Pom Pom Love
December 15th, 2014 • Blog • 0
I have a love for pompoms. I would put them on all my knitting if I could.
A magazine named after them? Got to be the coolest for sure! I love the concept and style of the magazine, articles about knitting yes of course but also about other aspect of creativity such as music and food.
I like to talk to people and ask questions so I knew we had to discover more about the lovely people behind the Pom Pom Mag.
First off, I was surprised to learn that the magazine is in fact run by two pompoms; hence the name. Gotcha!
For real Pom Pom Quarterly was started by Meghan and Lydia, two friends living in London back in 2012. Collaborating to the magazine are many of their talented crafty friends.
They are surrounded by an awesome team that makes every issue a pleasure to flip through.
The girls kindly took some time to answer questions fiber and not so fibery related; fans of Pom Pom enjoy the read! (If you aren’t already a fan, what are you waiting for?!?).
Black or Brown?
M – Black for sure!
L – Hmmm, I think black!
Cats or dogs?
M – I am a certified crazy cat lady. I just got a new kitten named Mindy and she’s the sweetest – though not very well behaved when it comes to yarn…

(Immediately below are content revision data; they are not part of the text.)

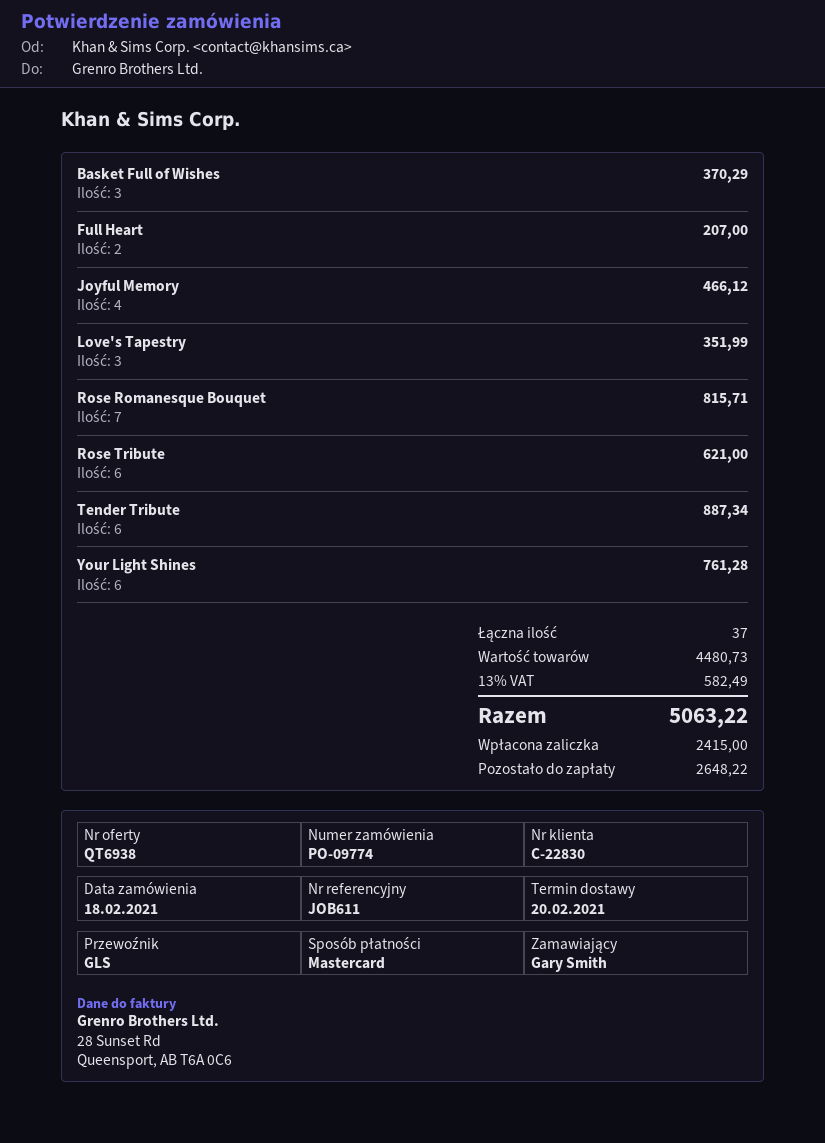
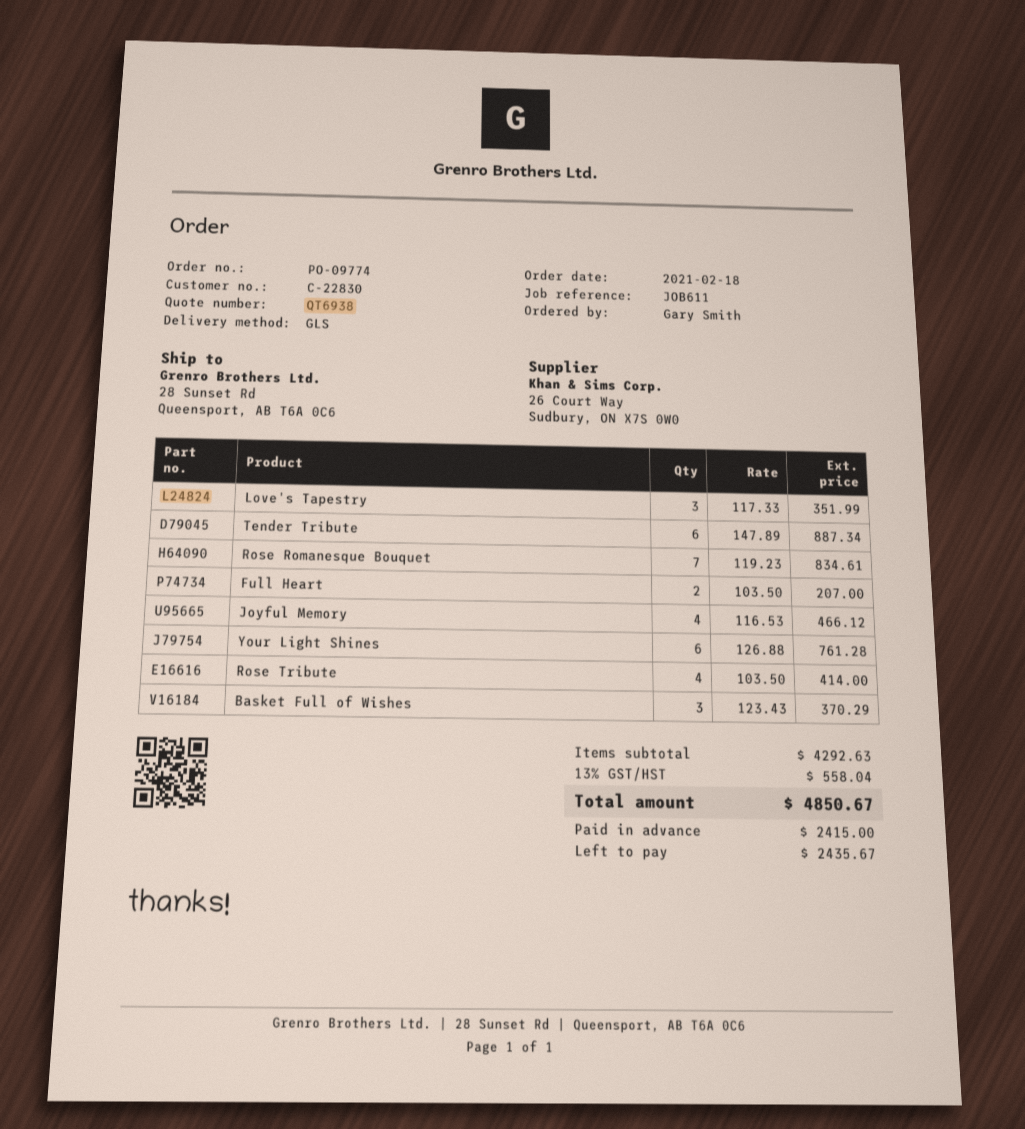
Rose Romanesque Bouquet: 7 for 815.71 -> 7 for 834.61
Rose Tribute: 6 for 621.00 -> 4 for 414.00
subtotal: 4480.73 -> 4292.63
tax: 13% = 582.49 -> 13% = 558.04
total: 5063.22 -> 4850.67
balance: 2648.22 -> 2435.67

L – Oh I don’t know if I want to choose! But my best ever pet was a dog. So I’ll go for dog.
Knitting gadget you can’t live without:
M – I don’t know if it counts as a gadget, but I couldn’t live without my set of Chiaogoo interchangeable needles.
L – Maybe my needle gauge?
Gadget you can’t live without not knitting related:
M – I am very sad to say that I am addicted to my iPhone.
L – My capo for my guitar. Or maybe my phone…
Favorite hobbies not fiber related:
M – I recently got into calligraphy, and other than that I love live music and riding my bike!
L – Playing guitar and singing, playing around on the piano, karaoke (sensing a theme here). I also love cooking and all sorts of other crafts. And when I get the opportunity I love to horse ride.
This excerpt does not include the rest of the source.